# Auger Case Drain Plug Rusted in



## daddy128j (Nov 6, 2015)

Hi guys, I have greased and oiled my Simplicity 860 dlx as per the owners manual instructions. However I wanted to change out the auger wormgear oil only to find the drain plug being rusted in. Even the outside of the plug had rust on it. I have CRC'd the crap out of the threads but of course its only getting to the exposed threads and not penetrating past that. Any suggestions on how to break loose the drain plug? Any info would be greatly appreciated!

Thanks!!!!!


----------



## Normex (Feb 21, 2014)

daddy128j said:


> Any suggestions on how to break loose the drain plug? Any info would be greatly appreciated!
> QUOTE]
> 
> One member here I think Liftoff mentions you could try to heat the plug then spray some PB Blaster on the thread as when cooling down the PB Blaster will penetrate deeper in the threads. Try this and report back.


----------



## daddy128j (Nov 6, 2015)

Hi guys, I recently picked up a Simplicity 860 DLX at an estate sale. It looks and runs like new. I have greased and oiled as per the owners manual instructions. However I wanted to change out the auger wormgear oil only to find the drain plug being rusted in. Even the outside of the plug had rust on it. I have CRC'd the crap out of the threads but of course its only getting to the exposed threads and not penetrating past that. Any suggestions on how to break loose the drain plug? Any info would be greatly appreciated!

Thanks!!!!!


----------



## PolarNorth (Sep 7, 2015)

Agree with Normex, I'm a big PB Blaster fan...._sometimes magical in the results_.


----------



## Zavie (Sep 23, 2014)

I like using a pencil flame propane torch to break free rusted nuts and bolts. When I removed the skids on the old Toro 524 I showed my son how spraying with PB Blaster for days on end resulted in busted carriage bolts on the first skid. However on the rest, heating them for just a few seconds with the torch and the nuts came right off.


----------



## UNDERTAKER (Dec 30, 2013)

better use a little heat on the subject at hand.k:k:k:k:k:


----------



## daddy128j (Nov 6, 2015)

My neighbor has some PB Buster Penetrating Oil Catalyst but neither of us have a torch. I am going to try the Penetrating oil and let it soak overnite. Maybe give it another application tomorrow and a couple bangs from a hammer if the first app does nothing. If after a couple days it still does not break loose, I will pickup a propane torch and give that a try. Hopefully I won't have to use a torch as I have never had any experience with one at all lol!!! I'm sure that residual penetrating oil left on the threads is flammable. Hopefully I wont find out the hard way!!! 
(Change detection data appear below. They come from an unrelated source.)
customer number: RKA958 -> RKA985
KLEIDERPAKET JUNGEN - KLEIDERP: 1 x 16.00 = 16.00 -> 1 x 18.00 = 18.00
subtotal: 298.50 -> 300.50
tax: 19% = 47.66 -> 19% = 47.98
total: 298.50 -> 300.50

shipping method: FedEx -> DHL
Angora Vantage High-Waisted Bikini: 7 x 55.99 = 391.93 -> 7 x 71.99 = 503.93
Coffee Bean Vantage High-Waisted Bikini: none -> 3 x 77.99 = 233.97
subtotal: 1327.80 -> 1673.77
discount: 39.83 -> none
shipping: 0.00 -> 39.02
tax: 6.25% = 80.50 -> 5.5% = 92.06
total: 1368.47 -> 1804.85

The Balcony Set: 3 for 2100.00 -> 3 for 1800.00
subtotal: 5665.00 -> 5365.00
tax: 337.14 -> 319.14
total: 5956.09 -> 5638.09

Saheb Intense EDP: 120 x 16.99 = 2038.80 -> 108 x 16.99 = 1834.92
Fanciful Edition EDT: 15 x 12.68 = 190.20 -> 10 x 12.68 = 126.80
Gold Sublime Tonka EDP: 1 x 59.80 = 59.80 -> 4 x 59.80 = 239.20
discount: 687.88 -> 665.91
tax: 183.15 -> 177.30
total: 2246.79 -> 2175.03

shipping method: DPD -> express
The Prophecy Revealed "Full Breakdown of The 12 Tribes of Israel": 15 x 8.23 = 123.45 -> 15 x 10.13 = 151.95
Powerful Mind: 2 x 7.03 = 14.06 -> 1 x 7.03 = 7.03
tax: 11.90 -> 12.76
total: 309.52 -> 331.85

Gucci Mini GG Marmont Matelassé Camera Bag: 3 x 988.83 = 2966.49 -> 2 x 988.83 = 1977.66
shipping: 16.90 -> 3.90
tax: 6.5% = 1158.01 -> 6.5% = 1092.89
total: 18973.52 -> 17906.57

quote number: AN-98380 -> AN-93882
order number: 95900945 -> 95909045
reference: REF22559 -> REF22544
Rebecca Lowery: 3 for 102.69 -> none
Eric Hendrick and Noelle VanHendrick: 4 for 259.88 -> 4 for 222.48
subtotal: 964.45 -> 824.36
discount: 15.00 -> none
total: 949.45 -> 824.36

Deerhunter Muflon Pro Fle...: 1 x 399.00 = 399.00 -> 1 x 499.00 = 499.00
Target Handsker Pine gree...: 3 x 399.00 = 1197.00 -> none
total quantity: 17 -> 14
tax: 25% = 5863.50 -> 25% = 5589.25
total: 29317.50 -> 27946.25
Thanks for all the suggestions guys!!!!


----------



## Biketrax (Jan 28, 2015)

Good Suggestions So Far! 
In addition to heat and sprays!
Old Machinist trick.
On the really tuff situations,(usually on longer threaded bolts) I Also Like to treat a sensitive bolt like a tap. Reverse your direction on occasion to allow the rust and other debris to crumble and a little more breathing room for your threads to cut through! You can generally feel if its still hard. This can sometimes avoid breaking a bolt!!
Cheers. :icon_whistling:


----------



## skutflut (Oct 16, 2015)

daddy128j said:


> My neighbor has some PB Buster Penetrating Oil Catalyst but neither of us have a torch. I am going to try the Penetrating oil and let it soak overnite. Maybe give it another application tomorrow and a couple bangs from a hammer if the first app does nothing. If after a couple days it still does not break loose, I will pickup a propane torch and give that a try. Hopefully I won't have to use a torch as I have never had any experience with one at all lol!!! I'm sure that residual penetrating oil left on the threads is flammable. Hopefully I wont find out the hard way!!!
> 
> Thanks for all the suggestions guys!!!!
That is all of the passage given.